Visualizing 1D quantitative data

36-315: Statistical Graphics and Visualization, Summer 2026

Quantitative data

Discrete: countable and has clear space between values (i.e. whole number only)
- Examples: number of goals scored in a soccer game, number of children in a family,…

Continuous: can take any value within some interval
- Examples: price of houses in Pittsburgh, water temperature, wind speed,…

Summarizing 1D quantitative data

Center: mean, median, number and location of modes
- Related to the first moment, i.e., \(E(X)\)

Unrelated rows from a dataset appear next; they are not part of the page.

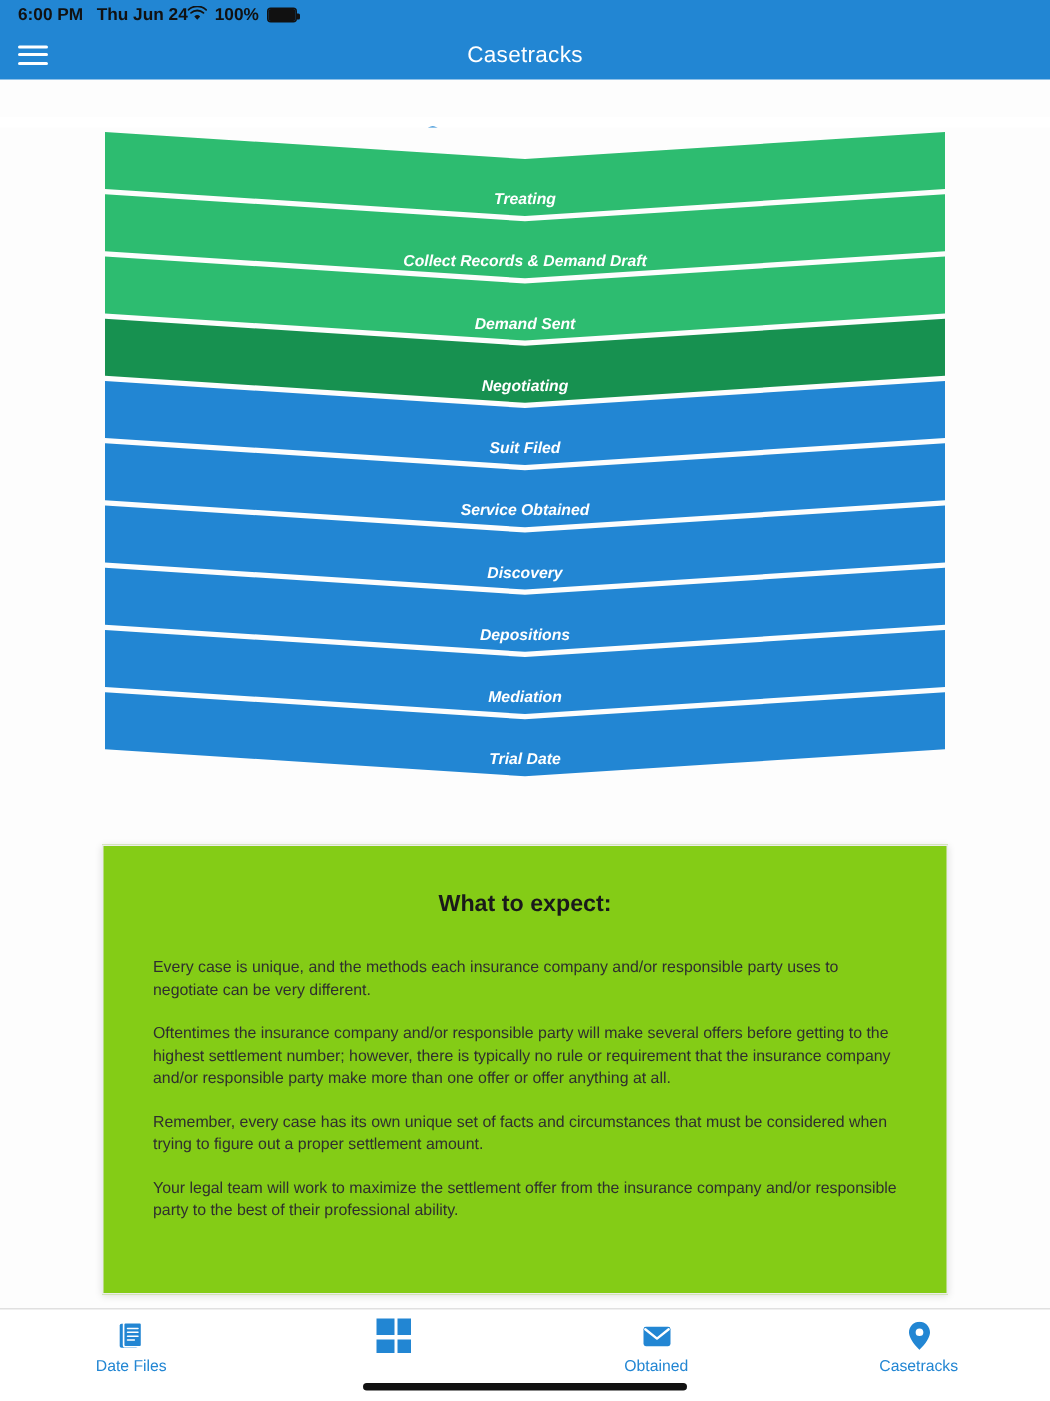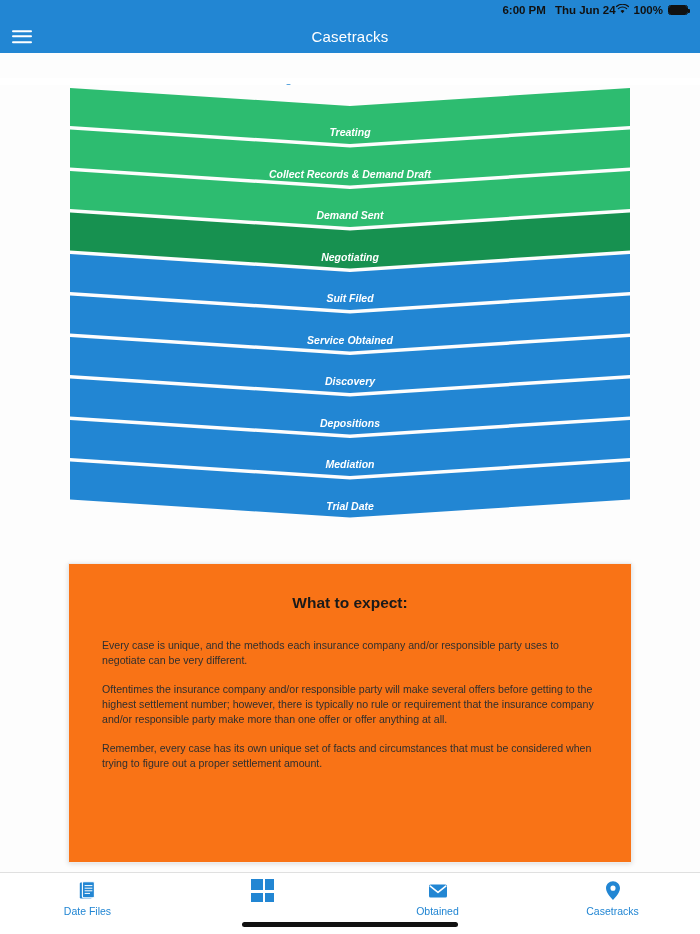"6:00 PM" .statusbar { justify-content: flex-end -> flex-start }
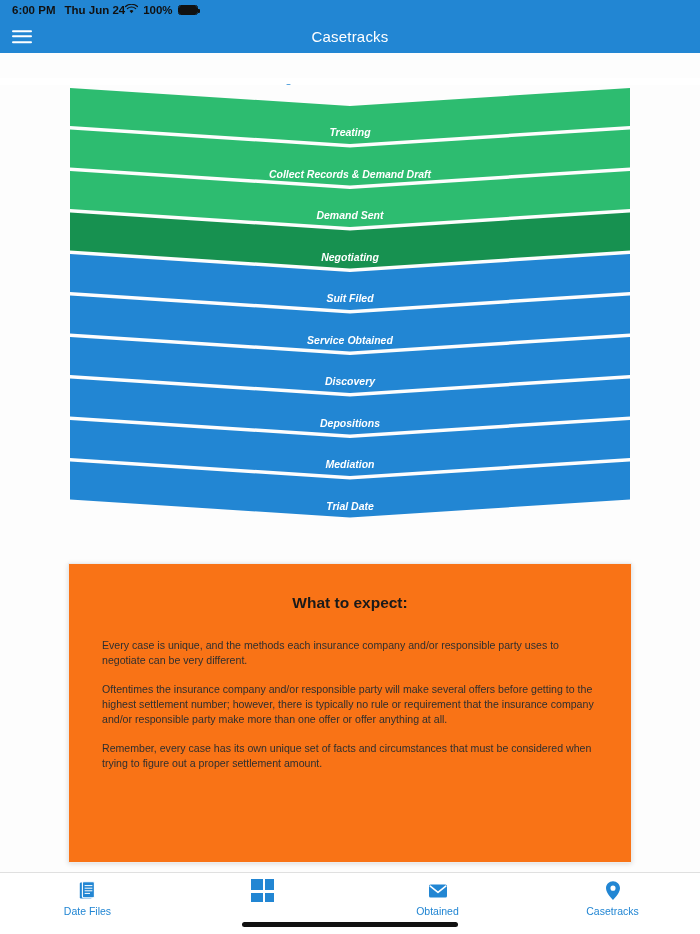"What to expect:" .card { background: #f97316 -> #84cc16 }
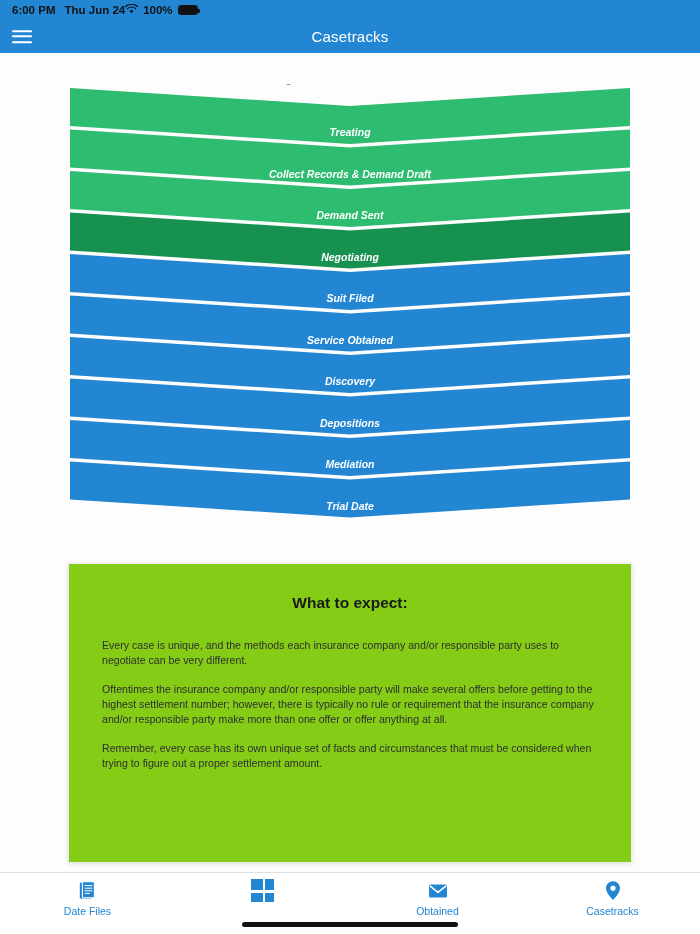"Your legal team will work" p { html: none -> <p>Your legal team will work to maximize the settlement offer from the insurance company and/or responsible party to the best of their professional ability.</p> }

Spread: range, variance, standard deviation, IQR, etc.
- Related to the second moment, i.e., \(E(X^2)\)

Shape: symmetry, skew, kurtosis (“peakedness”)
- Related to higher-order moments, i.e., skewness is \(E(X^3)\), kurtosis is \(E(X^4)\)

Compute various statistics in R with summary(), mean(), median(), quantile(), range(), sd(), var(), etc.

Example: Summarizing flipper length of penguins

summary(penguins$flipper_len)

   Min. 1st Qu.  Median    Mean 3rd Qu.    Max.     NAs 
  172.0   190.0   197.0   200.9   213.0   231.0       2

sd(penguins$flipper_len, na.rm = TRUE)

[1] 14.06171

Boxplots visualize summary statistics

Pros:

Displays outliers, percentiles, spread, skew
Useful for side-by-side comparison

Cons:

Does not display the full distribution shape
Does not display modes

The expert weighed in…

library(tidyverse)
theme_set(theme_light())

penguins |> 
  ggplot(aes(x = flipper_len)) +
  geom_boxplot() +
  theme(axis.text.y = element_blank(),
        axis.ticks.y = element_blank())

Do NOT rely on box plots

Another example of same stats, different graphs

Three clearly different distributions of data, but all result in the exact same box plot!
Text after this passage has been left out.